Before the ad limina visits, I think a letter explaining liturgical Peace that ultimately the Motu Proprio of Benedict XVI is still lacking in an honest application as important as the Archdiocese of Rennes could do good to the followers of Archbishop d'Ornellas as those of other dioceses where Catholics are still traditional sensitivity and always treated as second-class Catholics. ". 

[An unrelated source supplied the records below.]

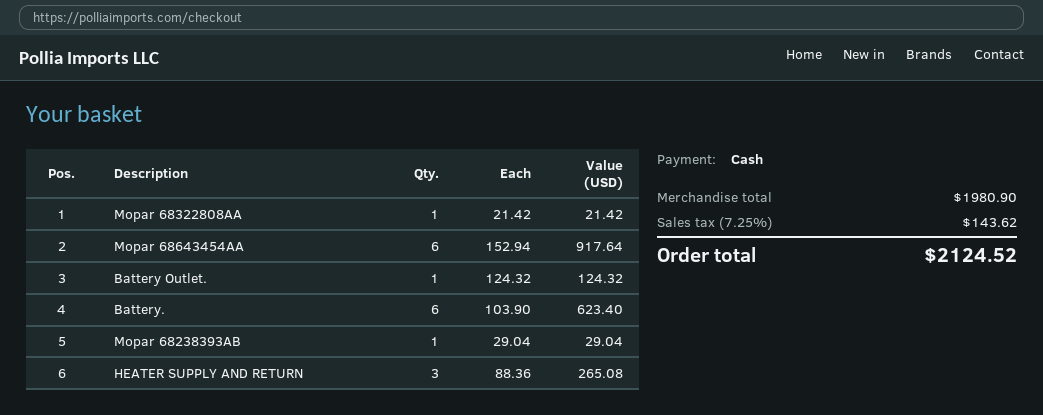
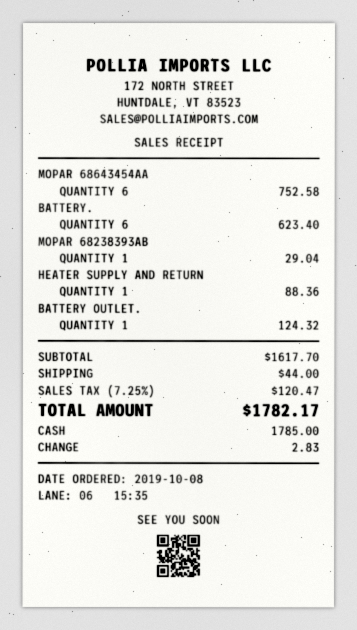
Mopar 68322808AA: 1 for 21.42 -> none
Mopar 68643454AA: 6 for 917.64 -> 6 for 752.58
HEATER SUPPLY AND RETURN: 3 for 265.08 -> 1 for 88.36
subtotal: 1980.90 -> 1617.70
shipping: none -> 44.00
tax: 7.25% = 143.62 -> 7.25% = 120.47
total: 2124.52 -> 1782.17

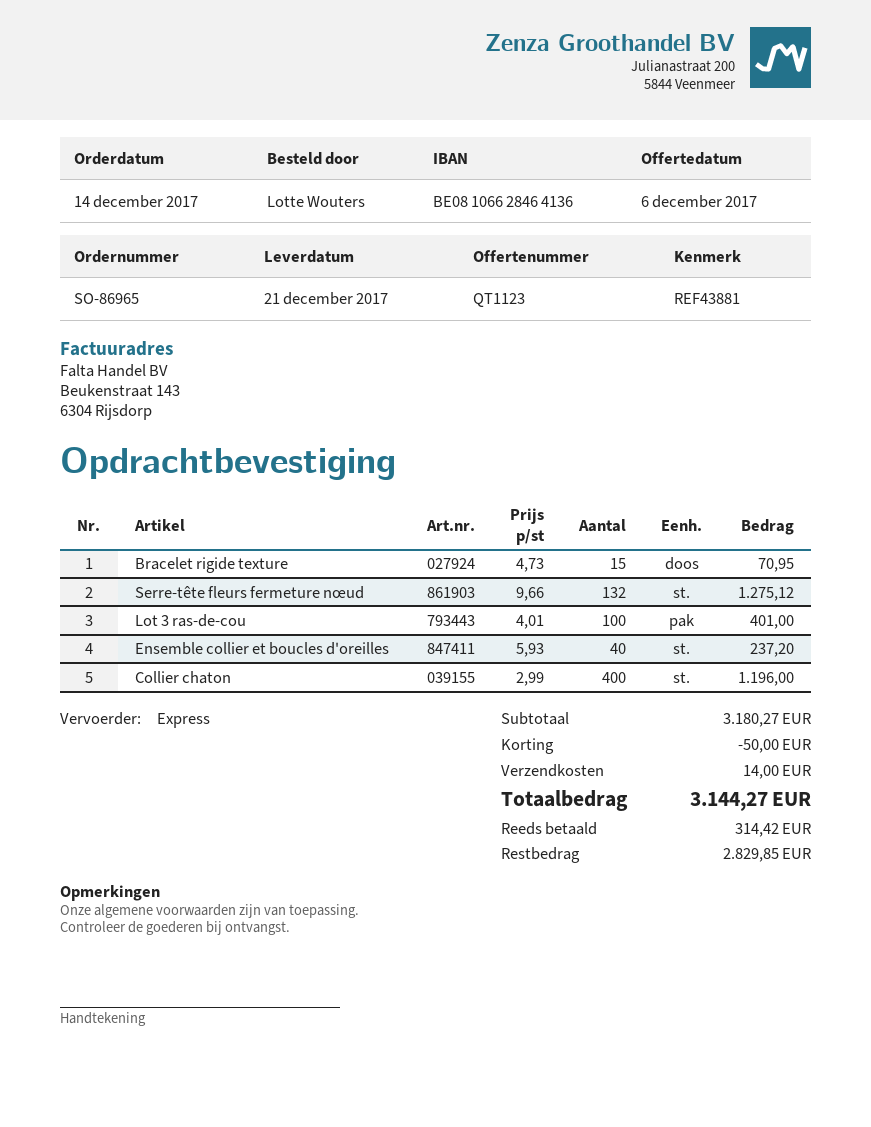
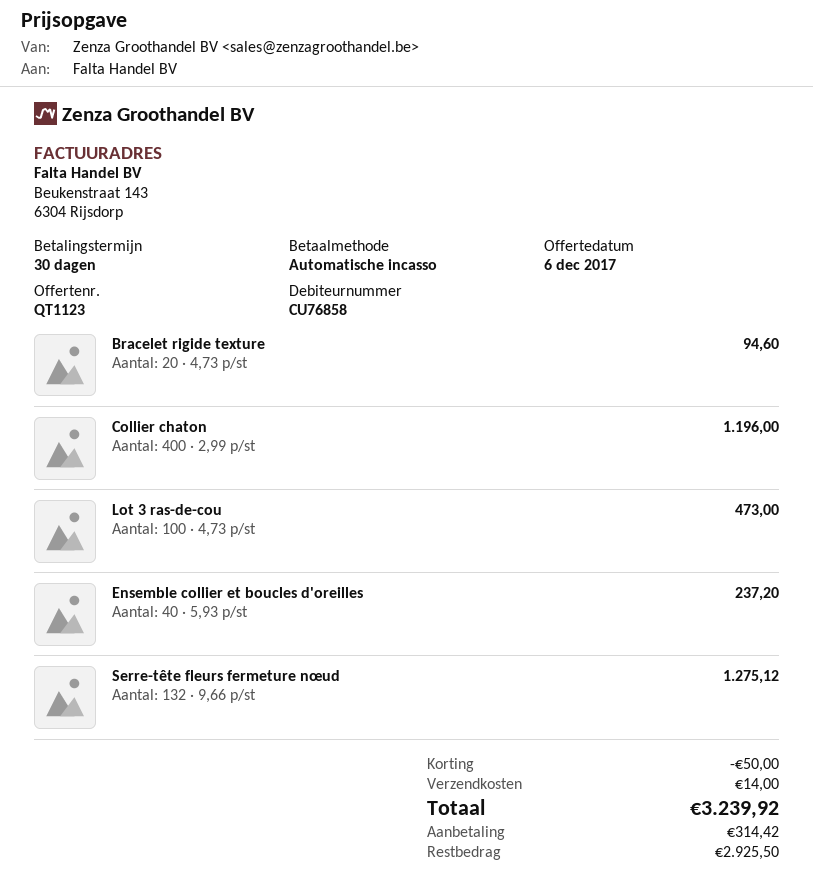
Bracelet rigide texture: 15 x 4.73 = 70.95 -> 20 x 4.73 = 94.60
Lot 3 ras-de-cou: 100 x 4.01 = 401.00 -> 100 x 4.73 = 473.00
total: 3144.27 -> 3239.92
balance: 2829.85 -> 2925.50

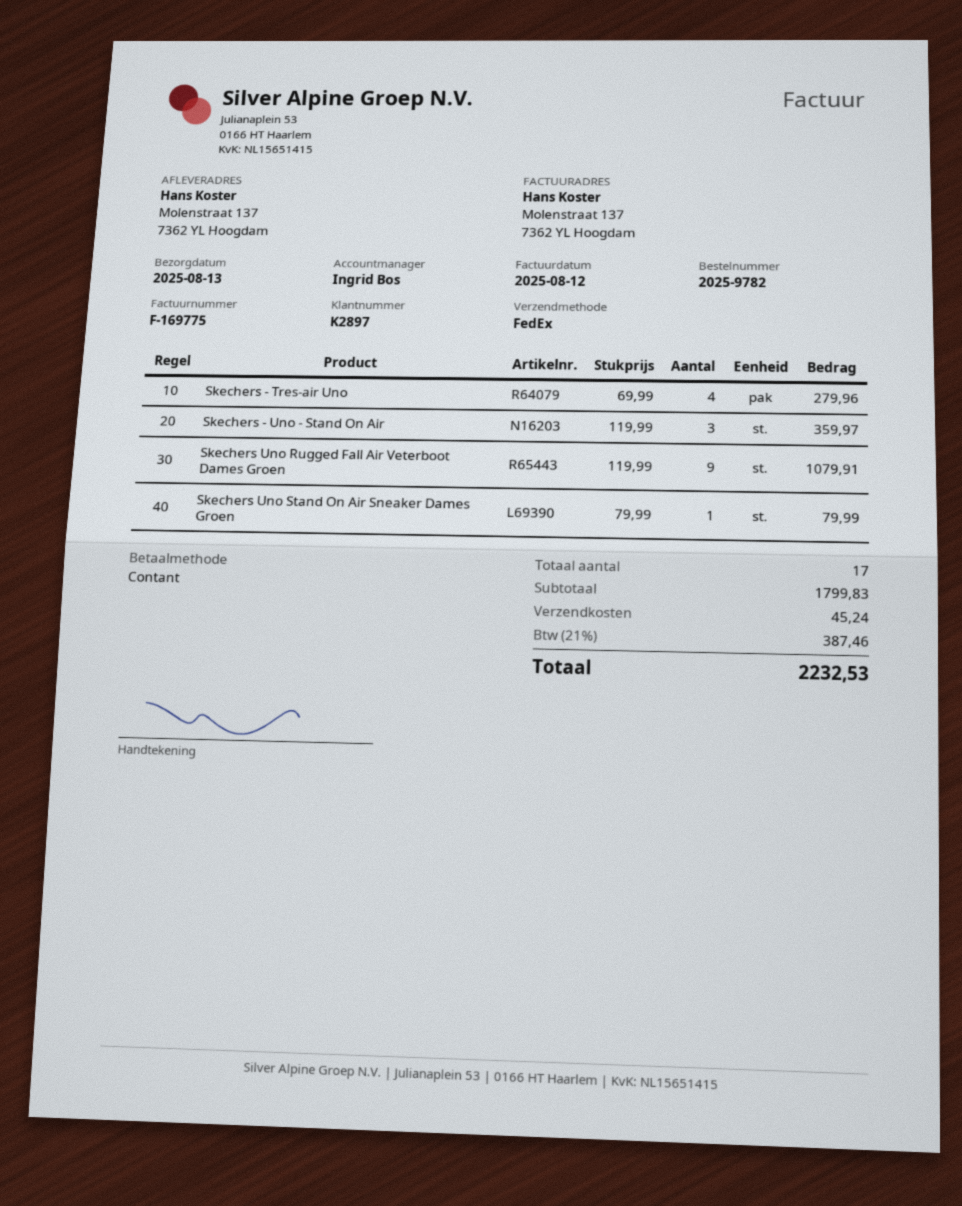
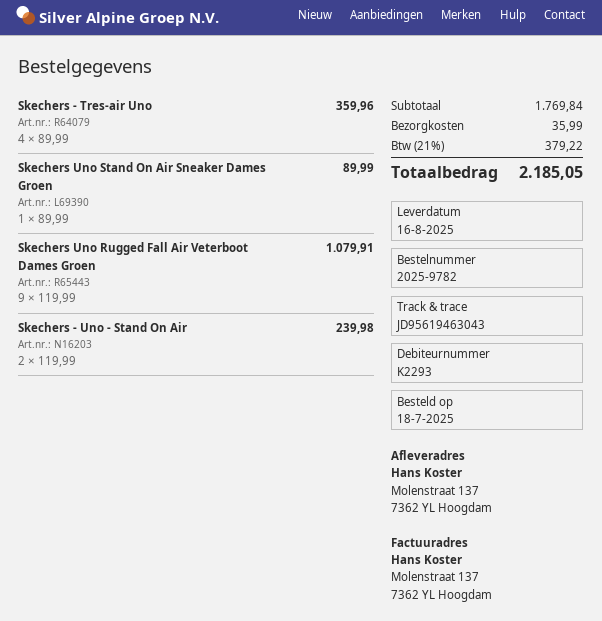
delivery date: 2025-08-13 -> 2025-08-16
customer number: K2897 -> K2293
Skechers - Tres-air Uno: 4 x 69.99 = 279.96 -> 4 x 89.99 = 359.96
Skechers - Uno - Stand On Air: 3 x 119.99 = 359.97 -> 2 x 119.99 = 239.98
Skechers Uno Stand On Air Sneaker Dames Groen: 1 x 79.99 = 79.99 -> 1 x 89.99 = 89.99
subtotal: 1799.83 -> 1769.84
shipping: 45.24 -> 35.99
tax: 21% = 387.46 -> 21% = 379.22
total: 2232.53 -> 2185.05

II - THE LITURGICAL COMMENTS PEACE 
It is with pleasure, alas! we respond to the request of our readers and carry back our attention to the diocese entrusted to Bishop d'Ornellas. In fact, we could take almost verbatim our 287 Letter of June 17, 2011 as the situation is frozen. 
1) Our drive begins by pointing out the existence of a high potential of faithful attached to the Extraordinary Form of the Roman rite between Dinard and Saint-Malo, especially in summer. This is so true that a request for implementation of the Motu Proprio was made ​​pastor of Dinard in ... 2009. Without success, since the priest had wished to seek a petition Episcopal - yet canonically useless - which never came. 
In fact, the reigning Archbishop d'Ornellas, there is no more possibility of regular celebration of the Extraordinary Form of the Roman Rite in Dinard that there has to Redon, Vitre or Châteaubourg, even , as was the case for the latter parish, the application file ends up being sent to Rome. From the mold of Paris, Mgr d'Ornellas is on principle opposed to any initiative, as well as liturgical or doctrinal spiritual, traditional color. Italian Vatican expert Sandro Magister also recently associated the name of Bishop d'Ornellas to that of Cardinal Vingt-Trois to evoke the French prelates refused to consider, unlike the Pope, "the traditionalist world - very much alive in France, there component not included in its Lefebvrist - more as a resource than a problem. " 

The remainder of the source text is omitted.